Police should tell about their world in memoirs

People from different professionals have authored books about their careers and life, something police officers can also do, writes ABENEA NDAGO

As we go into the next elections with the stench of a mysterious, well-connected character that lived by hiring and firing his ‘juniors’ for five long years.

 It reminds me of the mad knight-errant Alonso Quijano in Miguel Cervantes’ Don Quixote (1605). Our ‘cop artist’ only lacked a private squire to represent loyal Sancho Panza. But while we reel from it, someone should encourage our police force to write about itself even if it means doing so in mother tongue.   When the Briton Sir Robert Peel cobbled up the first professional police force in 1829, society discovered a priceless method of preventing crime, protecting lives and property, enforcing the law and maintaining order. The force is, therefore, a priceless invention.

No one wants to live in a society of eternal lawlessness where everybody else is a goon who throttles and robs you in broad daylight.

Yet that argument depends largely on where you stand. The same police force was the cat’s paw with which the British Empire greedily plundered the world all the way to colonisation. Our own memories of police brutality here at home are impossible to erase.

Heinous occurrence

 I have yet to hear of a heinous occurrence where – rightly or wrongly – a word that begins with ‘p’ was not accused of crimes of omission or commission. If you still doubt it, please ask Morgan Tsvangirai’s supporters what they saw in Zimbabwe’s elections of 2008. Alex La Guma’s literary oeuvre of A Walk in the Night (1962), And a Threefold Cord (1964), The Stone Country (1967), In the Fog of the Season’s End (1972), and Time of the Butcherbird (1979) all show the lethal face of that same force. However, we must still refuse to see only the dark side of the police. We can be certain that, in our force, you could still find innocent souls who – in spite of the public image of reckless bribe-gathering between narrow road blocks – always insist on nothing but integrity.
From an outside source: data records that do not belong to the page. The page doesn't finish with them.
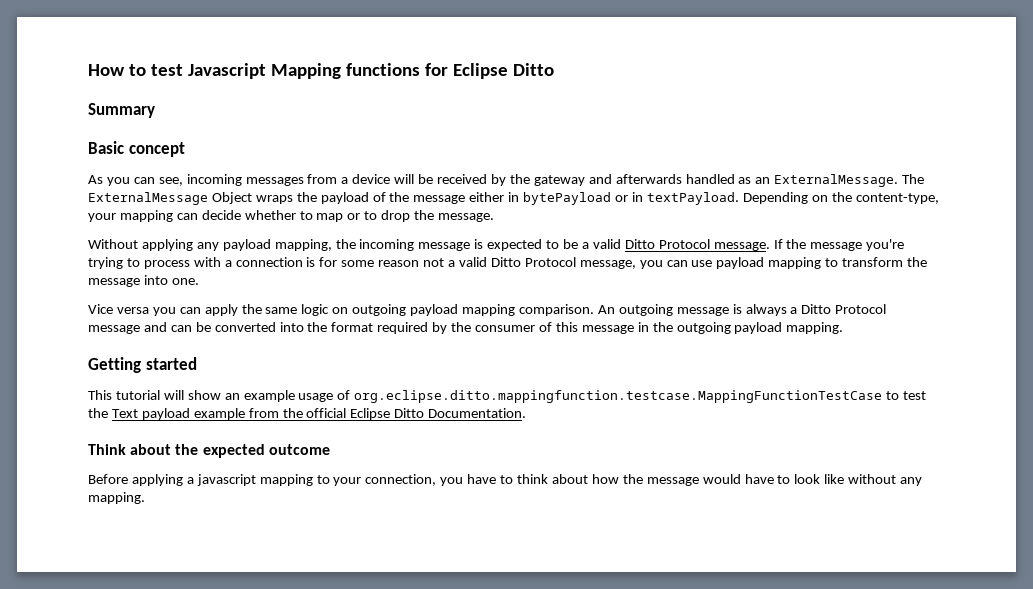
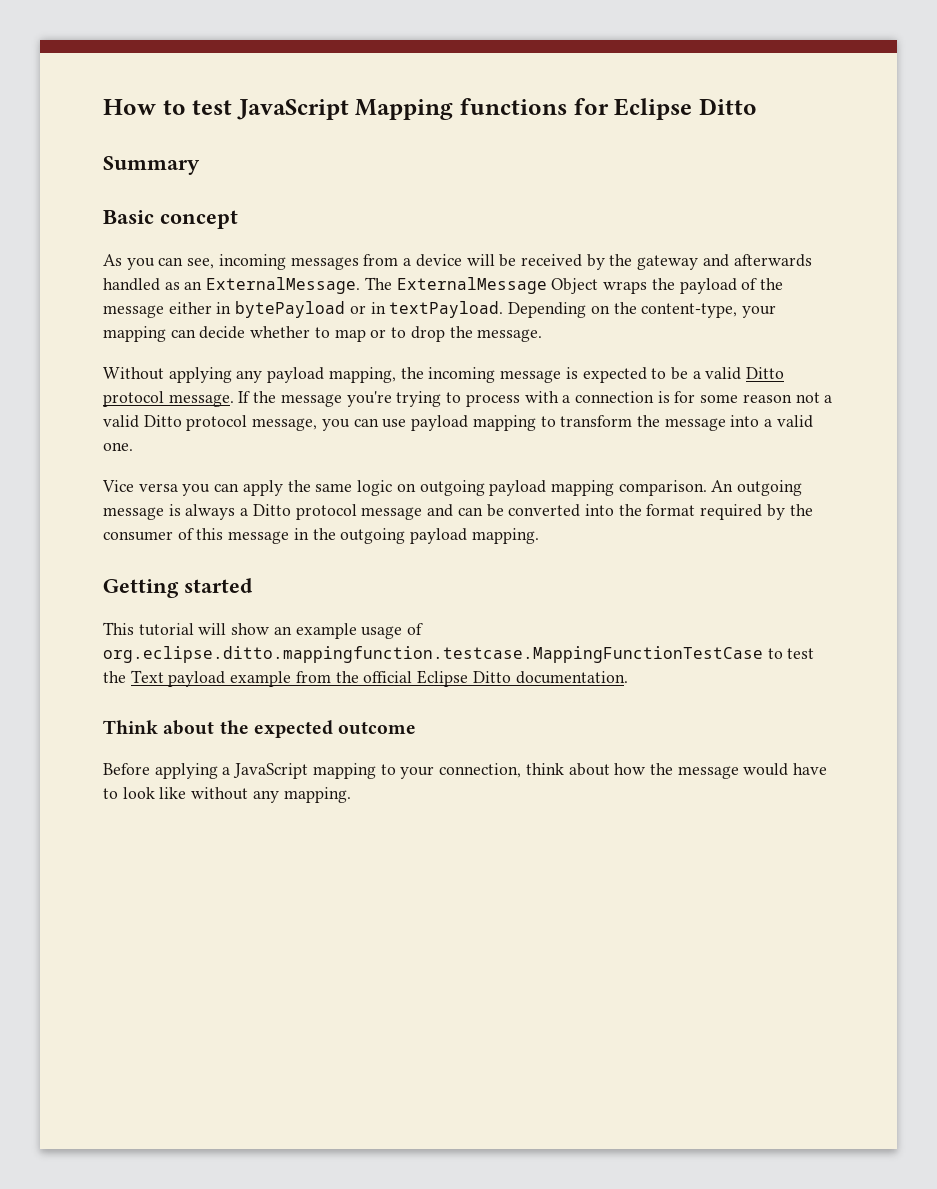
- How to test Javascript Mapping functions for Eclipse Ditto
+ How to test JavaScript Mapping functions for Eclipse Ditto
- Without applying any payload mapping, the incoming message is expected to be a valid Ditto Protocol message.
+ Without applying any payload mapping, the incoming message is expected to be a valid Ditto protocol message.
- If the message you're trying to process with a connection is for some reason not a valid Ditto Protocol message, you can use payload mapping to transform the message into one.
+ If the message you're trying to process with a connection is for some reason not a valid Ditto protocol message, you can use payload mapping to transform the message into a valid one.
- An outgoing message is always a Ditto Protocol message and can be converted into the format required by the consumer of this message in the outgoing payload mapping.
+ An outgoing message is always a Ditto protocol message and can be converted into the format required by the consumer of this message in the outgoing payload mapping.
- This tutorial will show an example usage of org.eclipse.ditto.mappingfunction.testcase.MappingFunctionTestCase to test the Text payload example from the official Eclipse Ditto Documentation.
+ This tutorial will show an example usage of org.eclipse.ditto.mappingfunction.testcase.MappingFunctionTestCase to test the Text payload example from the official Eclipse Ditto documentation.
- Before applying a javascript mapping to your connection, you have to think about how the message would have to look like without any mapping.
+ Before applying a JavaScript mapping to your connection, think about how the message would have to look like without any mapping.

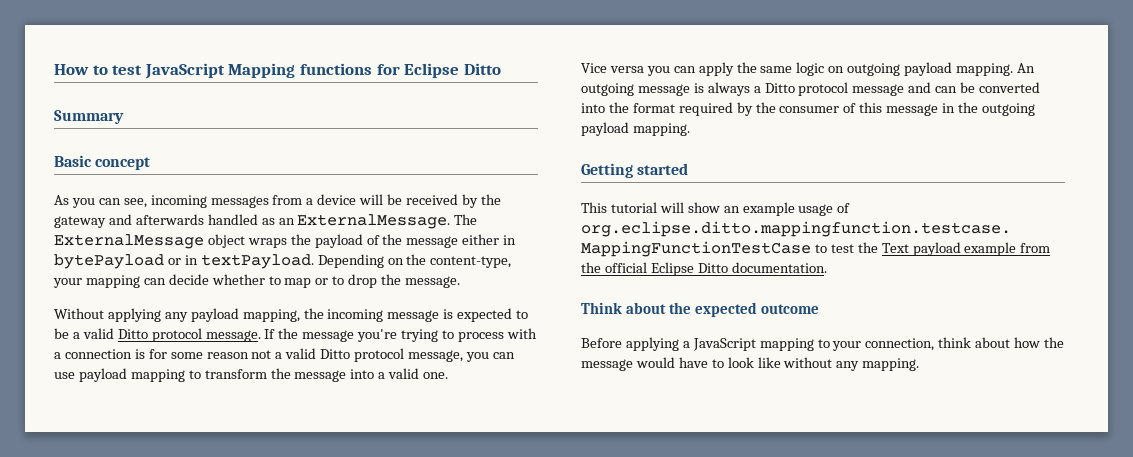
- The ExternalMessage Object wraps the payload of the message either in bytePayload or in textPayload.
+ The ExternalMessage object wraps the payload of the message either in bytePayload or in textPayload.
- Vice versa you can apply the same logic on outgoing payload mapping comparison.
+ Vice versa you can apply the same logic on outgoing payload mapping.

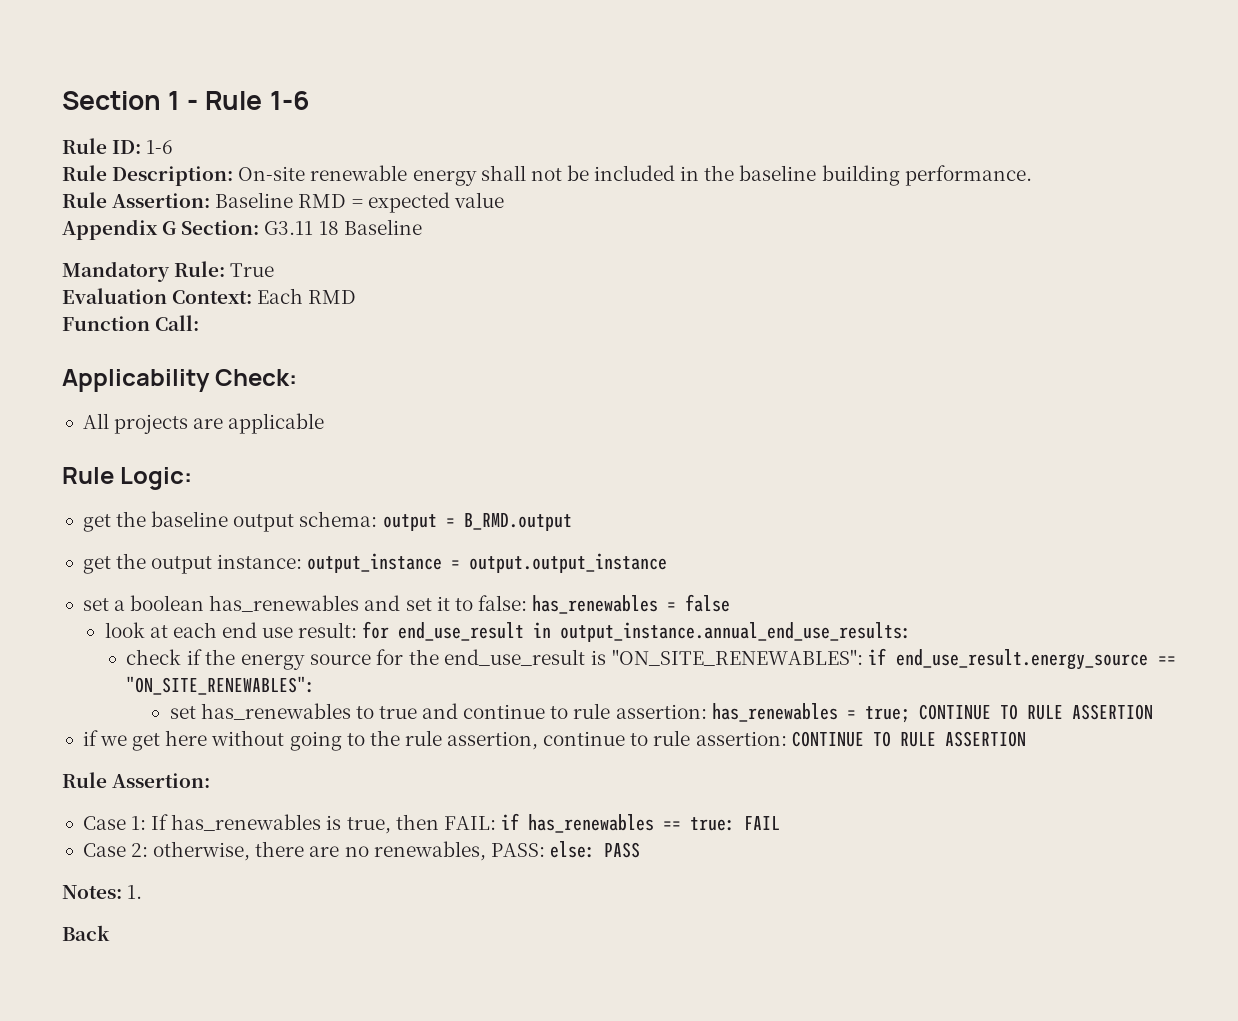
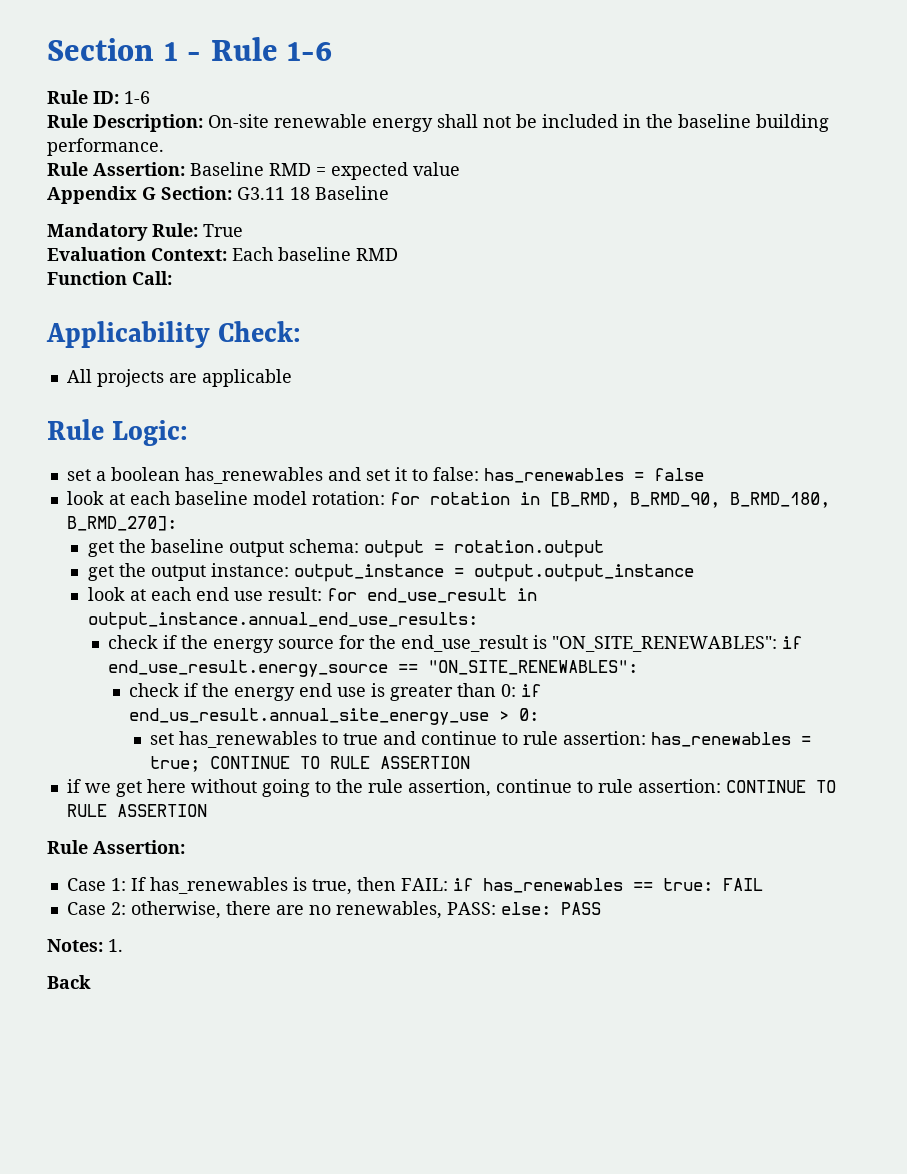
- Evaluation Context: Each RMD
+ Evaluation Context: Each baseline RMD
- get the baseline output schema: output = B_RMD.output
- get the output instance: output_instance = output.output_instance
+ look at each baseline model rotation: for rotation in [B_RMD, B_RMD_90, B_RMD_180, B_RMD_270]:
+ get the baseline output schema: output = rotation.output
+ get the output instance: output_instance = output.output_instance
+ check if the energy end use is greater than 0: if end_us_result.annual_site_energy_use > 0:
At any rate, the police menace is not unique to Kenya. Nigeria launched a new Code of Conduct for her police force on January 16, 2013. India’s case was even horrifying because a young woman nicknamed ‘Damini’ was gang-raped (she later succumbed) in a New Delhi bus on December 16.

Part of the reason we are prejudiced against the police force is that it never speaks for itself. They have never told us their story. We do not understand their world because their psychology is eternally turned away from us. We cannot possibly understand how a plain imposter could have had his way for sixty months, and why guns keep being aimed at fellow policemen.

I advise the police to begin to write because art is largely inborn (the very reason I pity the priests of Baal – a narcotics realm – who bleed themselves and drench onto the zero sacrifice). True creativity solidly disobeys formal education, pisses on vain workshops. That is the truth which authors like Amos Tutuola and John Steinbeck (the 1962 Nobel Prize for Literature winner) keep proving each day.

In the Kenyan literary context, we have read autobiographies by repented criminals who took courage to tell their story – Saga MacOdongo (though in her case I doubt if repentance alone is enough), Kiggia Kimani and John Kiriamiti.

Whether the books make us empathise or not isn’t the issue.  It is that ours is a warped perspective since the other side of that crime has not yielded itself to literary scrutiny. The full picture would obtain if the chasers of these criminals also recorded their experiences.

Collide face-to-face

I would not resist a book whose characters ‘die completely,’ are ‘burnt to recognition,’ and whose vehicles collide ‘face to face.’

 Such a novel would surely ferry me to Okot p’Bitek’s world. A policeman called Eric Arthur Blair (the one we know simply as George Orwell) once fought totalitarianism, social injustice, and poverty in his books 1984 (1949), Animal Farm (1945), Down and Out in Paris and London (1933), A Clergyman’s Daughter (1935), The Road to Wigan Pier (1937), Burmese Days (1934), Keep the Aspidistra Flying (1936), Coming Up for Air (1939) and Homage to Catalonia (1938).

True, Orwell went to Eton, Britain’s elite school. But I do not think any of our police officers must go to Alliance and Starehe before they can realise that the biggest tragedy in Kenya is that a few predators at the top literally steal flour from the torn baskets in our huts.

You need no national school classroom to see the facts as they really are. And if the wonderful deftness of fingers, which I see every time a passenger vehicle goes past a public roadblock, is anything to go by, then our police have no handicap when it comes to creativity.

I do not know if the police force is guilty of the mountains of accusation often piled on its back. Nor can I swear that it is innocent. But our officers must not dismiss the point that, by writing their own memoirs, the force stands a chance to sanitise its image and bequeath us a ripe harvest of humour.

The writer teaches Literature at Bondo University College.